A hardening scheme against SEU in static memory cells based on increasing the critical charge required to produce SEU is illustrated in the schematic drawing of FIG. 2a. As shown, resistors 18 and 20 are included in the cross-coupling lines of inverters 4 and 5 and they increase the RC time constant delay associated with the gate capacitances of transistors 6, 8, 10, and 12. The initial effect of an energetic particle strike in a critical volume is to change the voltage of one node of the memory cell, say node S1. Upset will occur if this change in voltage propagates through the cross coupling of inverters 4 and 5 before the initial voltage of node S1 is restored. The increased RC delay slows the feedback propagation through the cross coupling and allows more time for recovery of the initially affected node. However, this increase in RC propagation delay also slows the write cycle time of cell 2. The write cycle of a static memory cell in a static random access memory (SRAM) has typically been faster than the read cycle so that some slowing of the write cycle has been acceptable, since the read cycle time was the most critical. However, with scaling of memory cells to small geometries, the speed of the write cycle of SEU hardened cells has become critical. Weaver, op. cit. introduced resistors R1 and R2 to protect against hits on the p-channel transistors 6 and 10 of his inverters as shown in the schematic drawing of FIG. 2b which illustrates the Weaver SEU reduction scheme. However, resistors R3 and R4 are still needed to protect against hits on n-channel transistors 8 and 12, thus limiting the WRITE speed of Weaver's memory cell. Therefore, this resistive approach to SEU hardening is no longer desirable.
Another hardening scheme against SEU based on increasing the critical charge is to increase the capacitance on the inverter drains, thus decreasing the voltage change on the node for a given amount of collected charge. The effectiveness of the capacitance in increasing the critical charge for SEU is increased by having the capacitance between the drains of the two inverters, which, with the cross coupling, is the same as between the gate and drain of the same inverter, as shown in FIG. 2c. FIG. 2c illustrates the same circuit schematic as FIG. 1b with the exception that capacitor 21 is connected across the drains of the transistors of inverters S1 and S2. By having the capacitance between the gate and drain of the inverter, the effect of the capacitance is increased by Miller capacitance.

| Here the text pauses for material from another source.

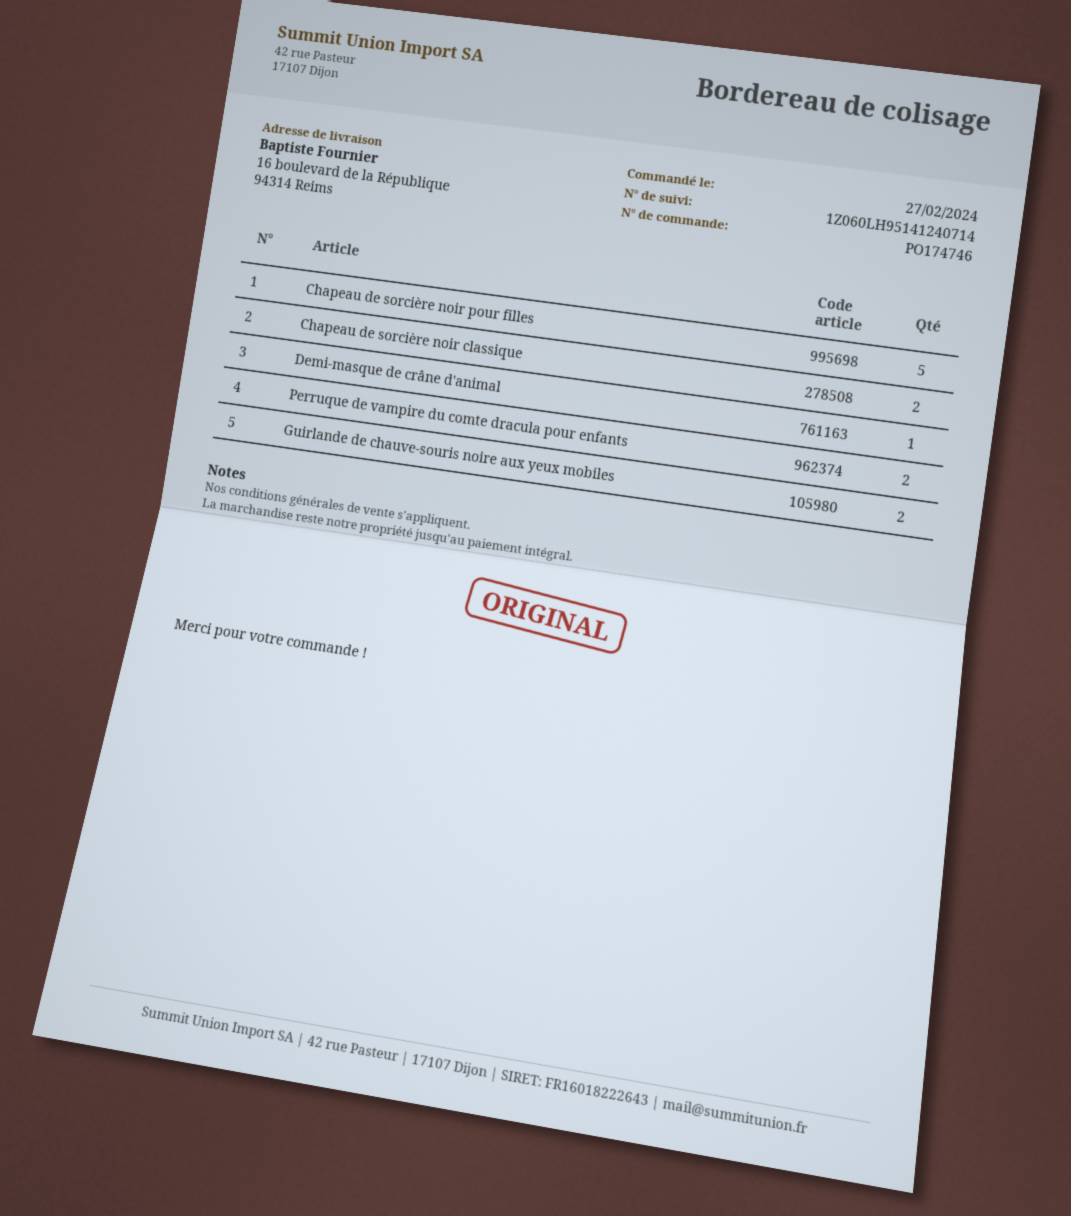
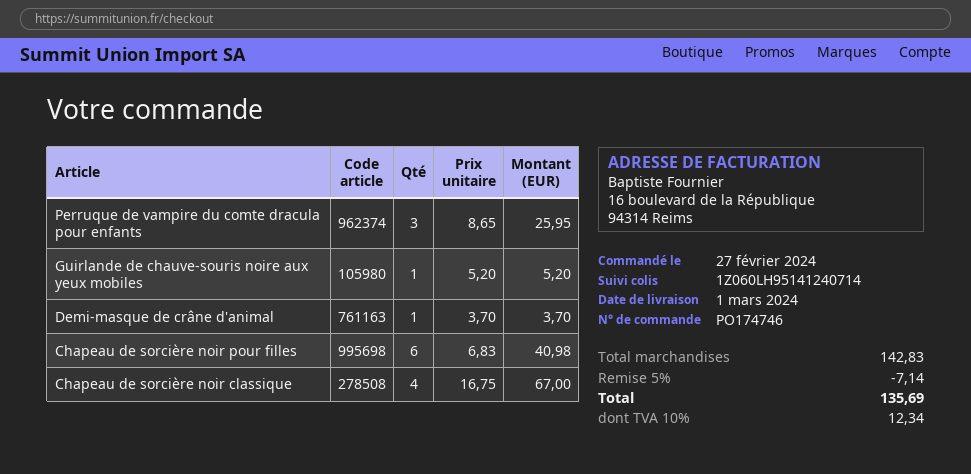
Chapeau de sorcière noir pour filles: 5 -> 6
Chapeau de sorcière noir classique: 2 -> 4
Perruque de vampire du comte dracula pour enfants: 2 -> 3
Guirlande de chauve-souris noire aux yeux mobiles: 2 -> 1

Also, with the capacitance from gate to drain, a change in the drain voltage induces a change in the gate voltage such that the restoring current is increased. Increased capacitance o the gate will also increase the RC delay in the feed back path, thus increasing resistance to SEU and also slowing the write; however, so long as the resistance in the cross-coupling is small, this effect will be minimal. Thus, capacitor 21 can reduce the rate of SEU. However, two constraints must be met. First, capacitor 21 must be small in size in order to meet small circuit geometry requirements. Second, the capacitance of capacitor 21 must be maintained at a certain level in order to insure sufficient SEU hardening. As the level of memory density increases, the need is ever heightened for increased capacitance within the small circuit geometry constraint.